Brief: Track down each line below containing the string "intro" and copy it.

Material for this exercise:
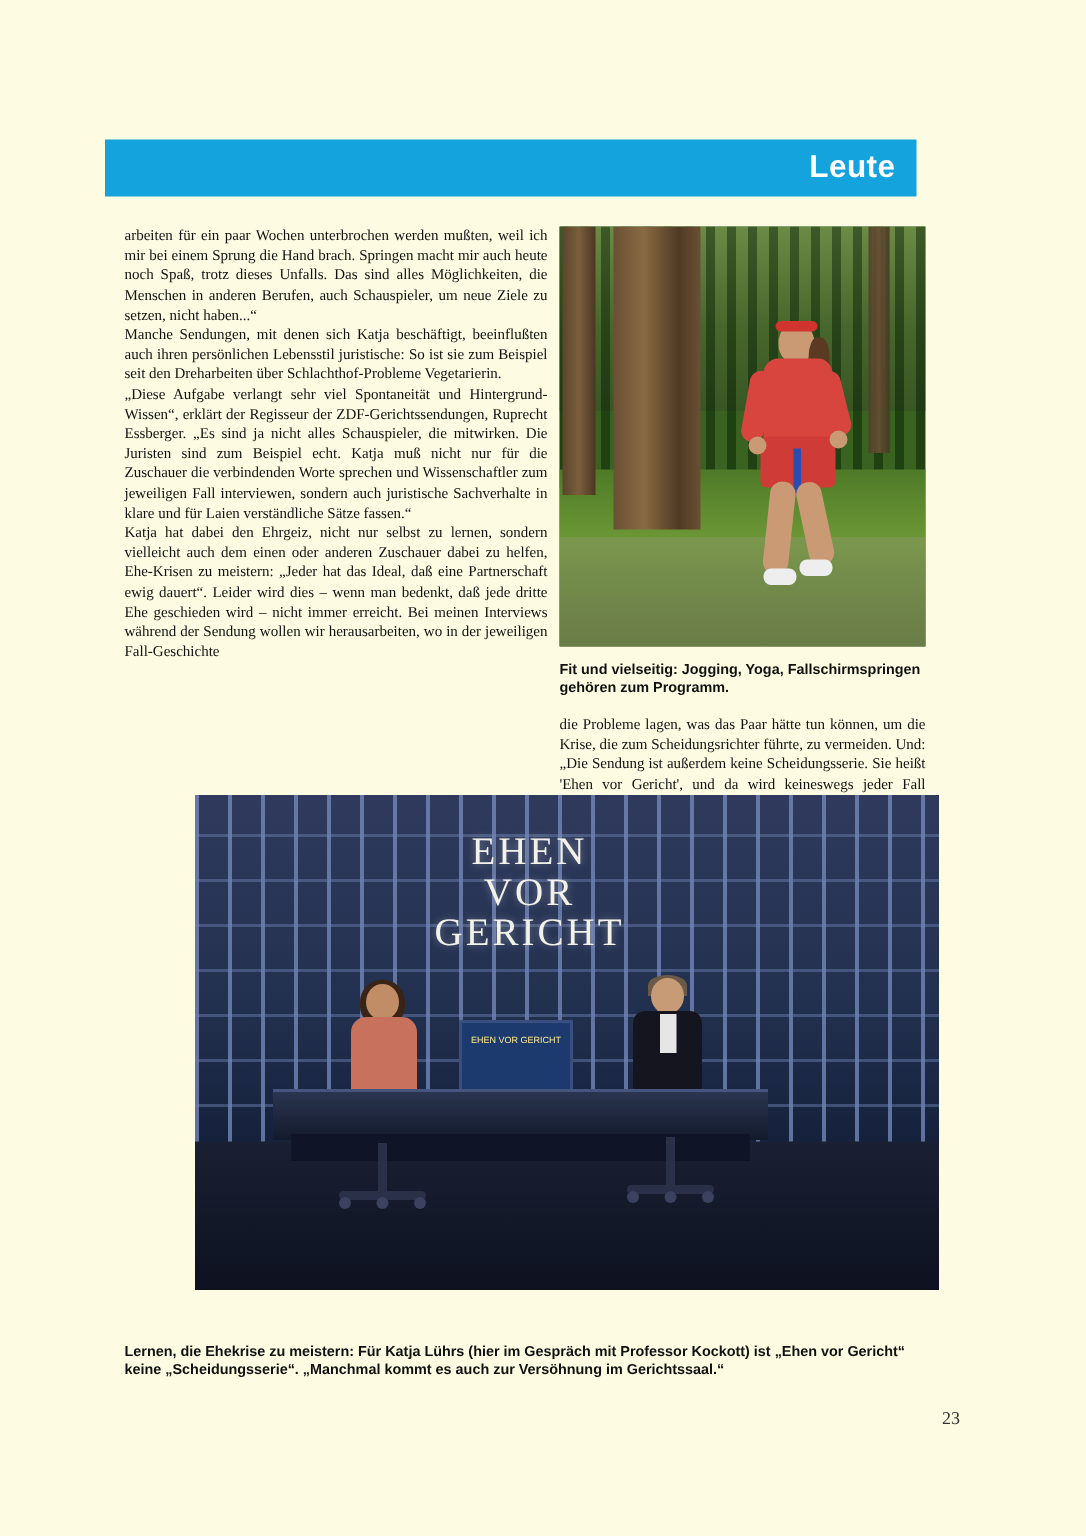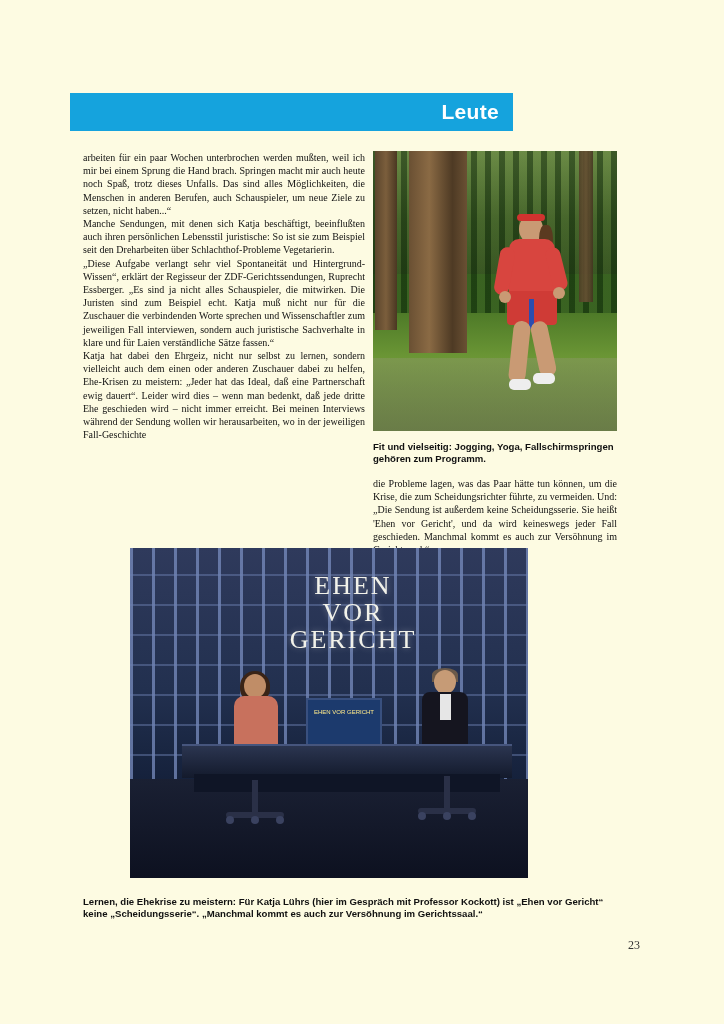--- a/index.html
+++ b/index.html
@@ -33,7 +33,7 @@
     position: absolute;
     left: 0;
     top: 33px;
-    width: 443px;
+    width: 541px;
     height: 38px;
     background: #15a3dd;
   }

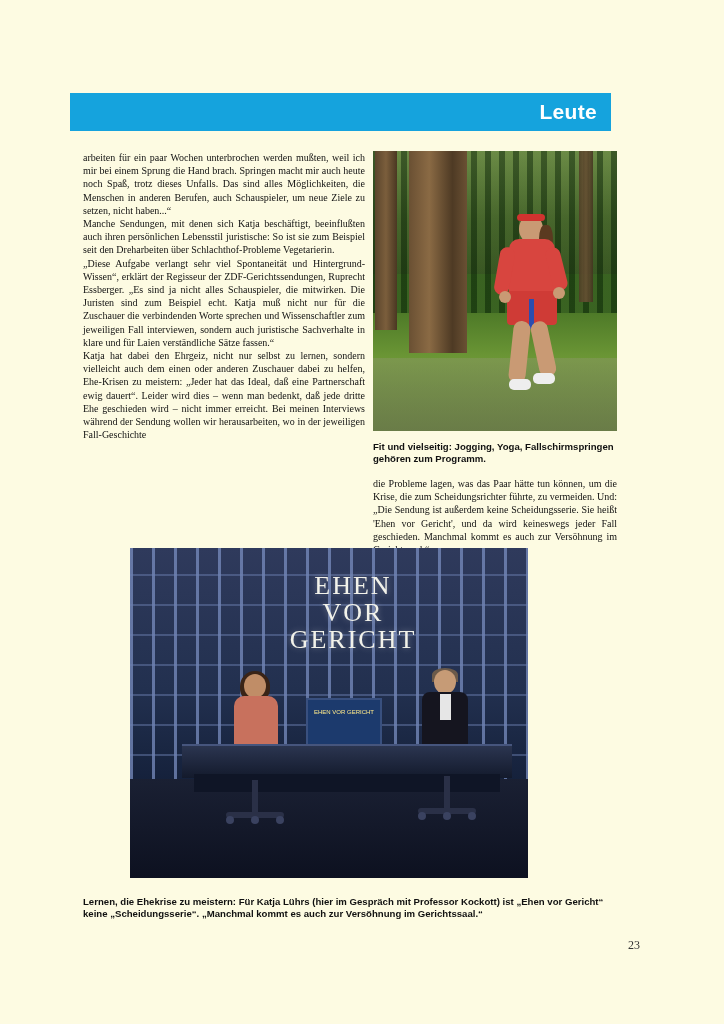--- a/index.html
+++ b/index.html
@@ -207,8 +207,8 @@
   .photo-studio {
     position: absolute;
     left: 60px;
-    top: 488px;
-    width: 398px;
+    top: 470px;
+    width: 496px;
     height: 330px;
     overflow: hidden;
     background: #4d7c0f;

==

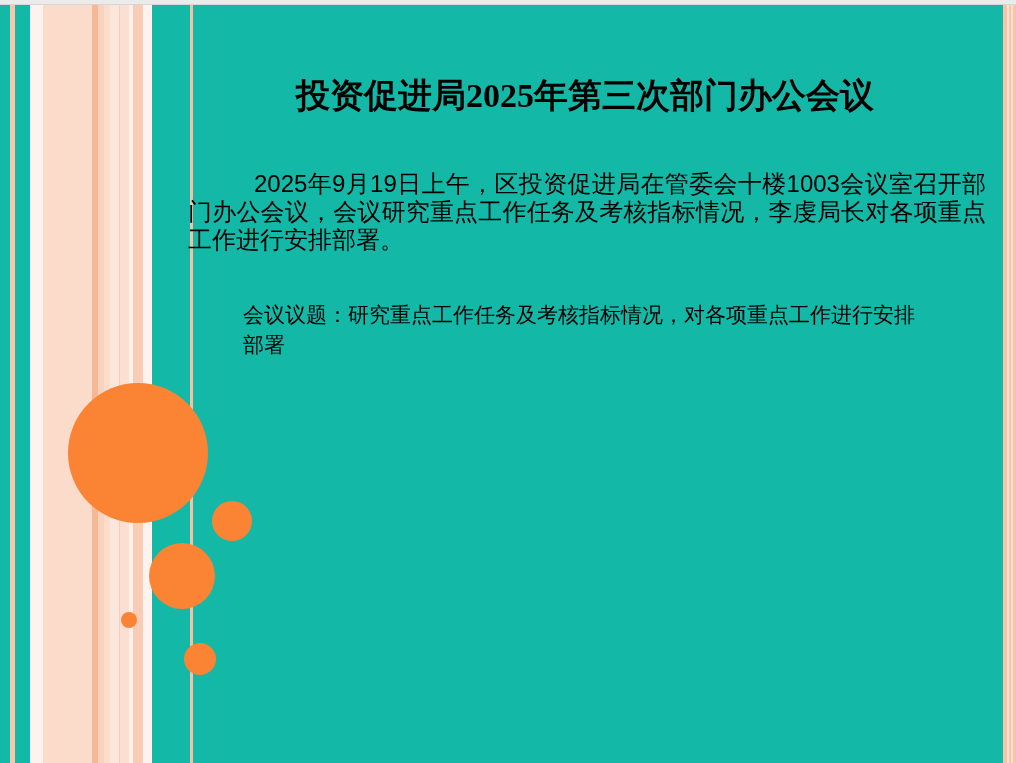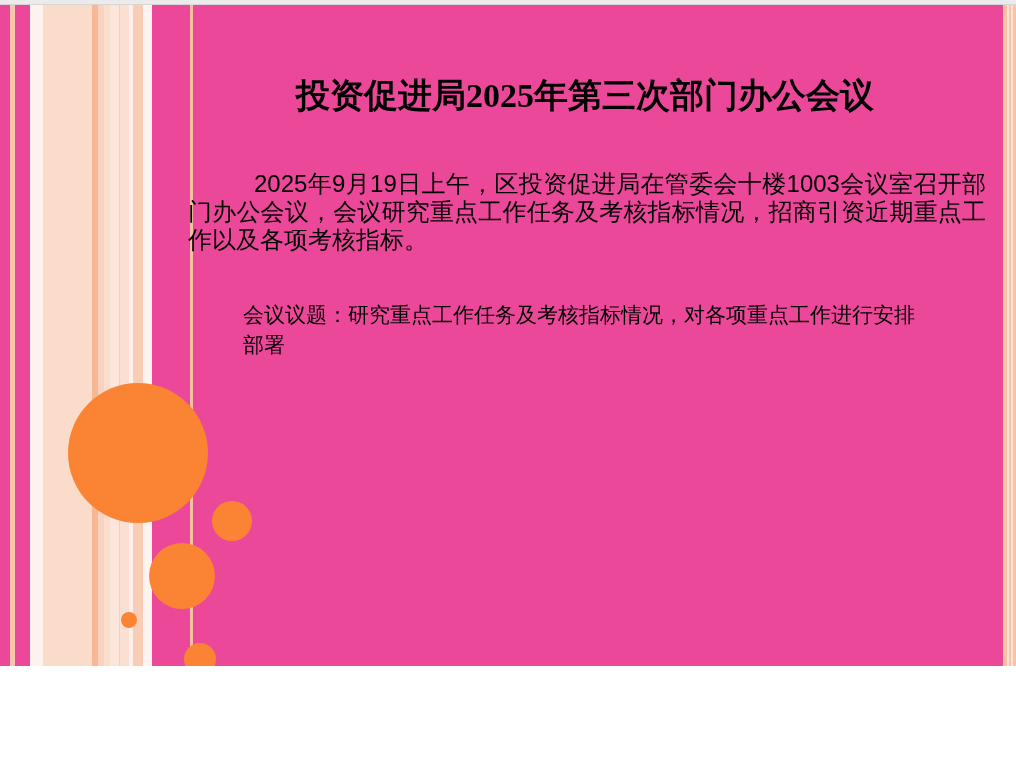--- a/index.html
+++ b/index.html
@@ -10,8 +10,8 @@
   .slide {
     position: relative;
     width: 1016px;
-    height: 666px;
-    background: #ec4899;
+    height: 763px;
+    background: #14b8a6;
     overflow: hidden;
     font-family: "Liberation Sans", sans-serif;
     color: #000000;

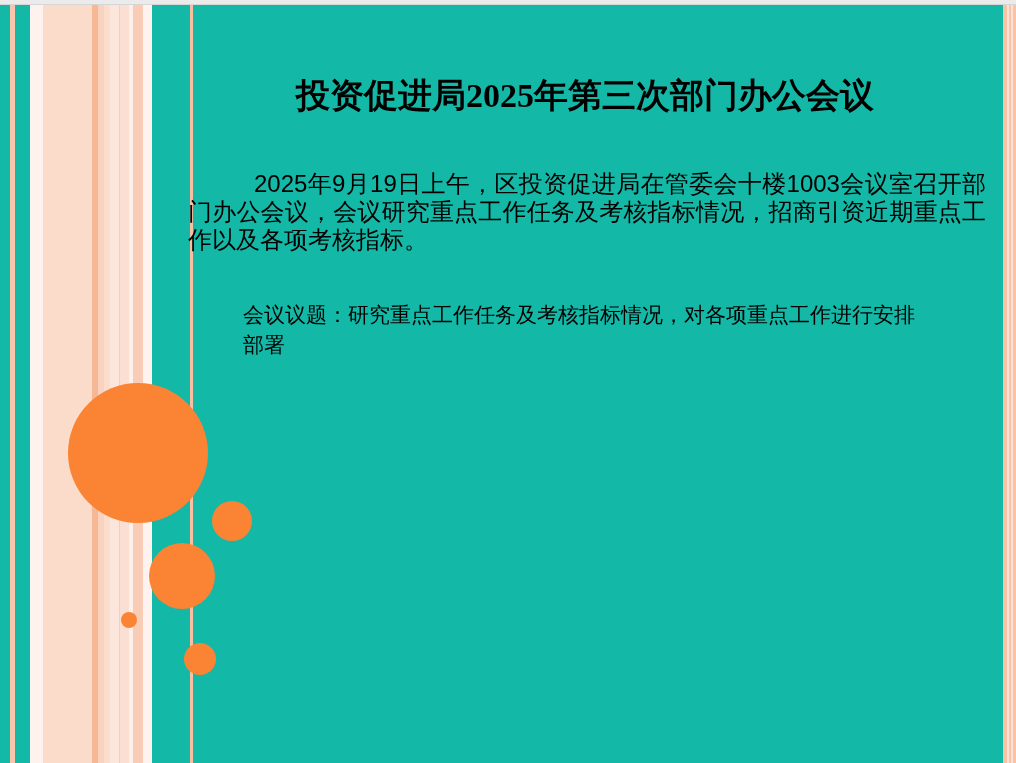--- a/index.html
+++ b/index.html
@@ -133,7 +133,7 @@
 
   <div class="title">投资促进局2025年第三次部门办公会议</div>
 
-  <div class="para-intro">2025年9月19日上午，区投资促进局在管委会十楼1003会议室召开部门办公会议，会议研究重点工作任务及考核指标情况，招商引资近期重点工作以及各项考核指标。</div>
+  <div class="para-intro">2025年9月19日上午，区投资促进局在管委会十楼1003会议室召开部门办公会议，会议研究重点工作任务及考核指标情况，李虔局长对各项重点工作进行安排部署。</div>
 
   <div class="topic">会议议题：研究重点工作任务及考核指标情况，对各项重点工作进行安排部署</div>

Solution for this exercise:
-  <div class="para-intro">2025年9月19日上午，区投资促进局在管委会十楼1003会议室召开部门办公会议，会议研究重点工作任务及考核指标情况，招商引资近期重点工作以及各项考核指标。</div>
+  <div class="para-intro">2025年9月19日上午，区投资促进局在管委会十楼1003会议室召开部门办公会议，会议研究重点工作任务及考核指标情况，李虔局长对各项重点工作进行安排部署。</div>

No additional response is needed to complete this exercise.